→ Work to complete
The response should consist only of the lines from the one with "Arif Javed | Fours: 0 -> 5" to the end of the data below, copied exactly and without pictures.

→ Entries shown
Content starts
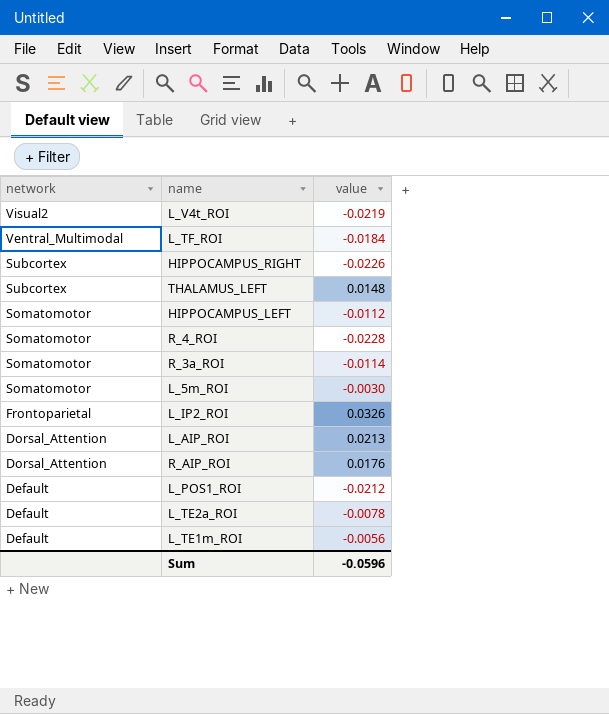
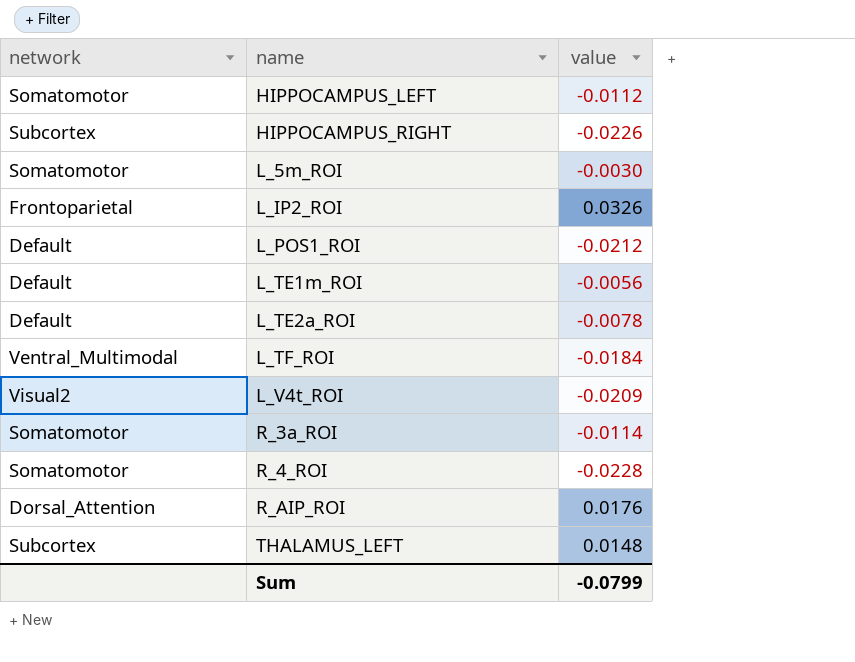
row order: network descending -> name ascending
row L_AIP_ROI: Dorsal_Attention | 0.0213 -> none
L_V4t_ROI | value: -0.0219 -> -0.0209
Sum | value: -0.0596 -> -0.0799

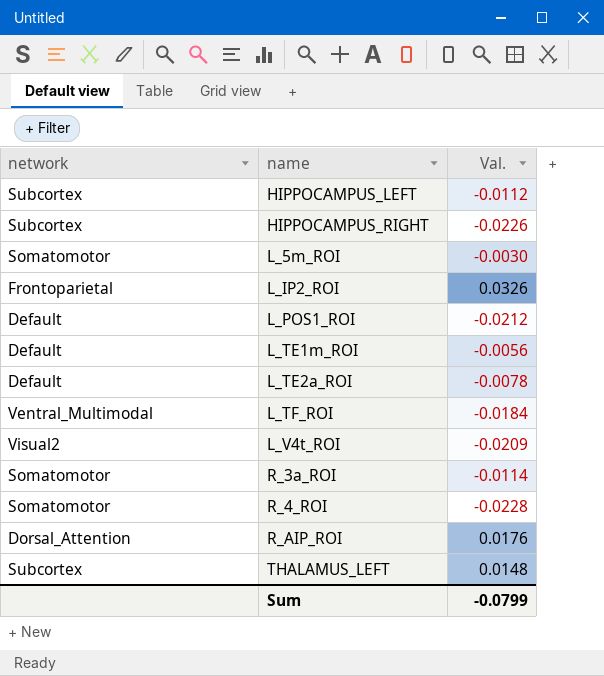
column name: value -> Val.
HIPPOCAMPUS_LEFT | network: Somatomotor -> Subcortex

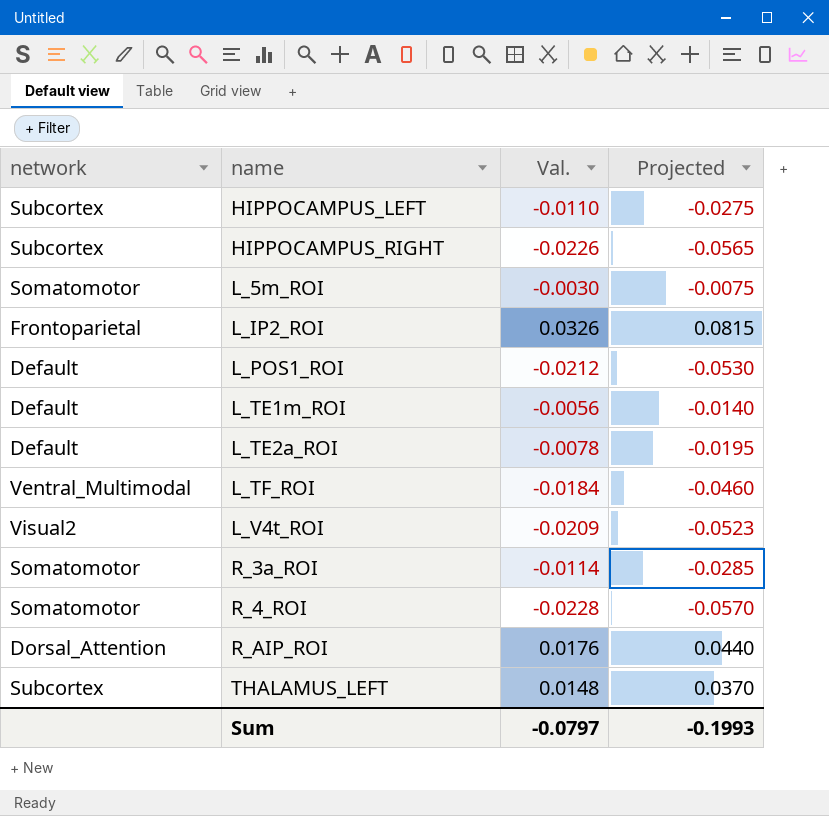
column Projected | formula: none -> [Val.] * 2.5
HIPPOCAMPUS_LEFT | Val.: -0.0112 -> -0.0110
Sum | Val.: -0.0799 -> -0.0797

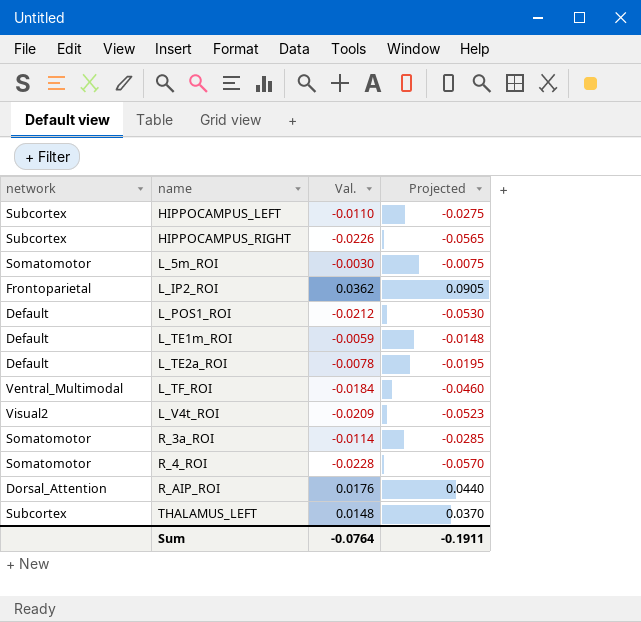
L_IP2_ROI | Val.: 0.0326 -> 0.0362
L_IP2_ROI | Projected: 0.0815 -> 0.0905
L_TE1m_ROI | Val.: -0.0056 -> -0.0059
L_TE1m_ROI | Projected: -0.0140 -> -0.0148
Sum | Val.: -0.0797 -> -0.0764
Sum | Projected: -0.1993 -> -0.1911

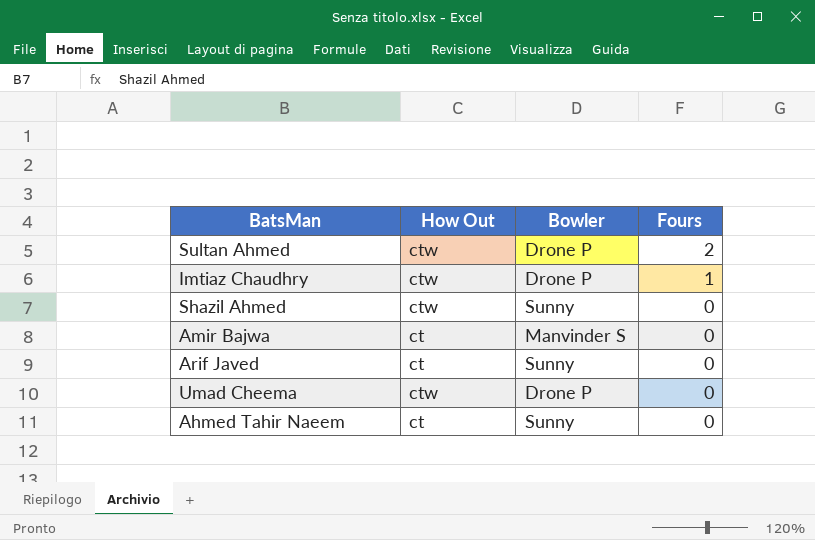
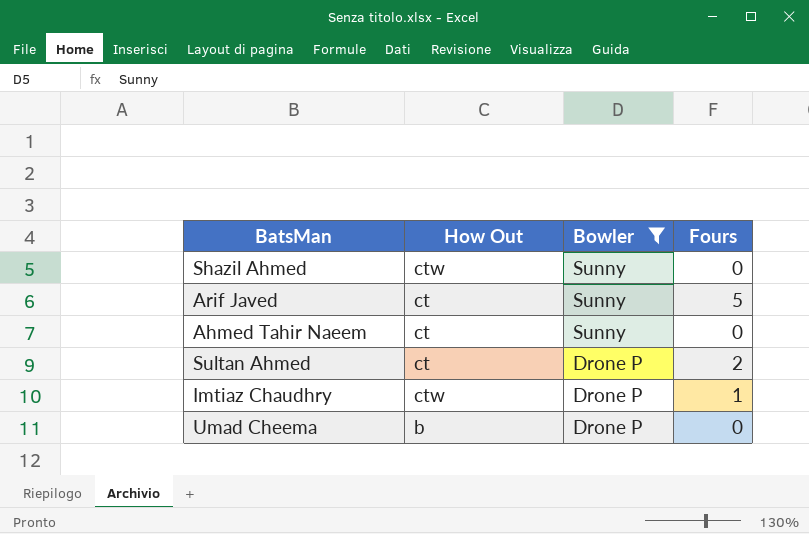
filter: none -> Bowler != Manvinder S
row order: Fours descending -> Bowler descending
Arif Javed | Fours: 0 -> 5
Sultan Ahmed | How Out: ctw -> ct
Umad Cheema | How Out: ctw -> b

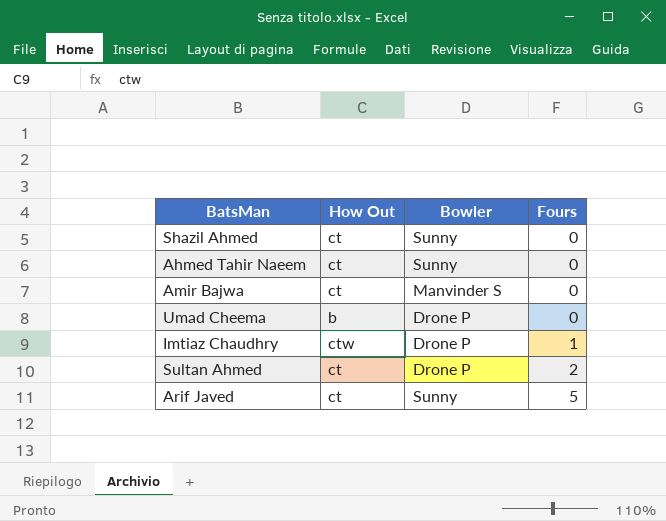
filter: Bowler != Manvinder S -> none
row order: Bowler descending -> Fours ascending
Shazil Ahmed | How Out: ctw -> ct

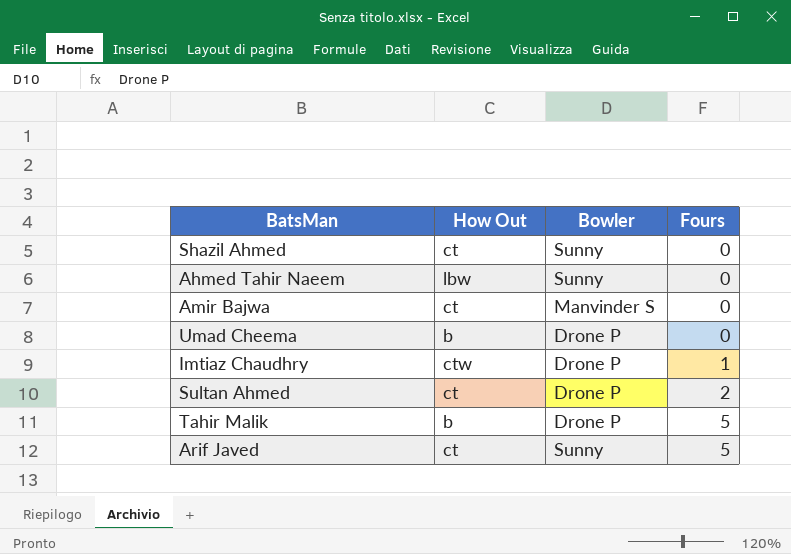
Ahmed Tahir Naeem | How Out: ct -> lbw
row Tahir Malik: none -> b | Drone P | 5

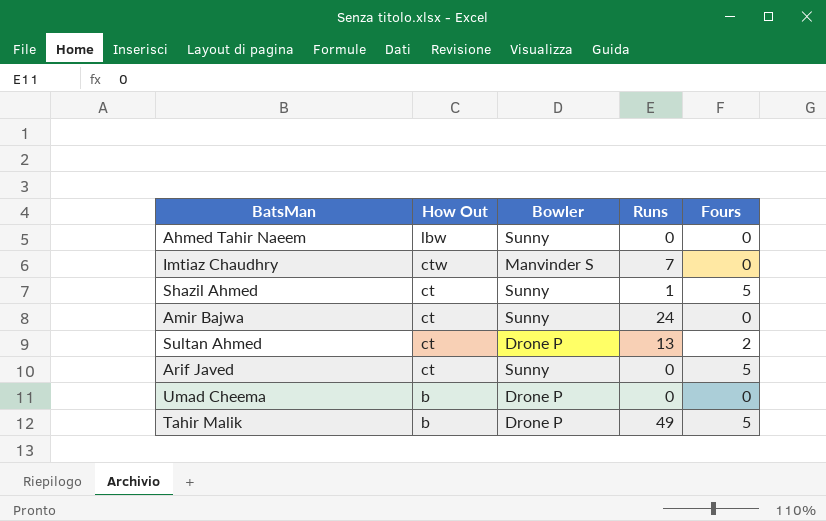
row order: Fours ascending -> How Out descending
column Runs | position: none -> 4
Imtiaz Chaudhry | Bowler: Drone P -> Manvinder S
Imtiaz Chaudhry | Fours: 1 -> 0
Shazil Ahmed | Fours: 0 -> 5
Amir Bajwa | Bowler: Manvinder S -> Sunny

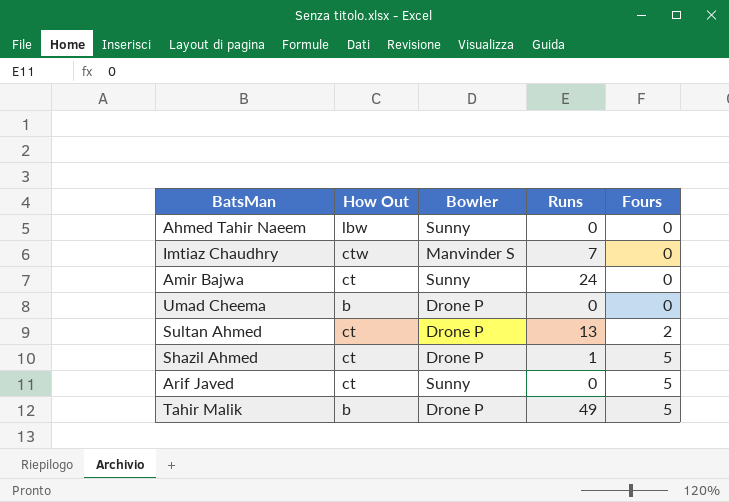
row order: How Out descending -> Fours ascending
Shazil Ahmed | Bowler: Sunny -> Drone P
Content ends
→ Output
Arif Javed | Fours: 0 -> 5
Sultan Ahmed | How Out: ctw -> ct
Umad Cheema | How Out: ctw -> b

filter: Bowler != Manvinder S -> none
row order: Bowler descending -> Fours ascending
Shazil Ahmed | How Out: ctw -> ct

Ahmed Tahir Naeem | How Out: ct -> lbw
row Tahir Malik: none -> b | Drone P | 5

row order: Fours ascending -> How Out descending
column Runs | position: none -> 4
Imtiaz Chaudhry | Bowler: Drone P -> Manvinder S
Imtiaz Chaudhry | Fours: 1 -> 0
Shazil Ahmed | Fours: 0 -> 5
Amir Bajwa | Bowler: Manvinder S -> Sunny

row order: How Out descending -> Fours ascending
Shazil Ahmed | Bowler: Sunny -> Drone P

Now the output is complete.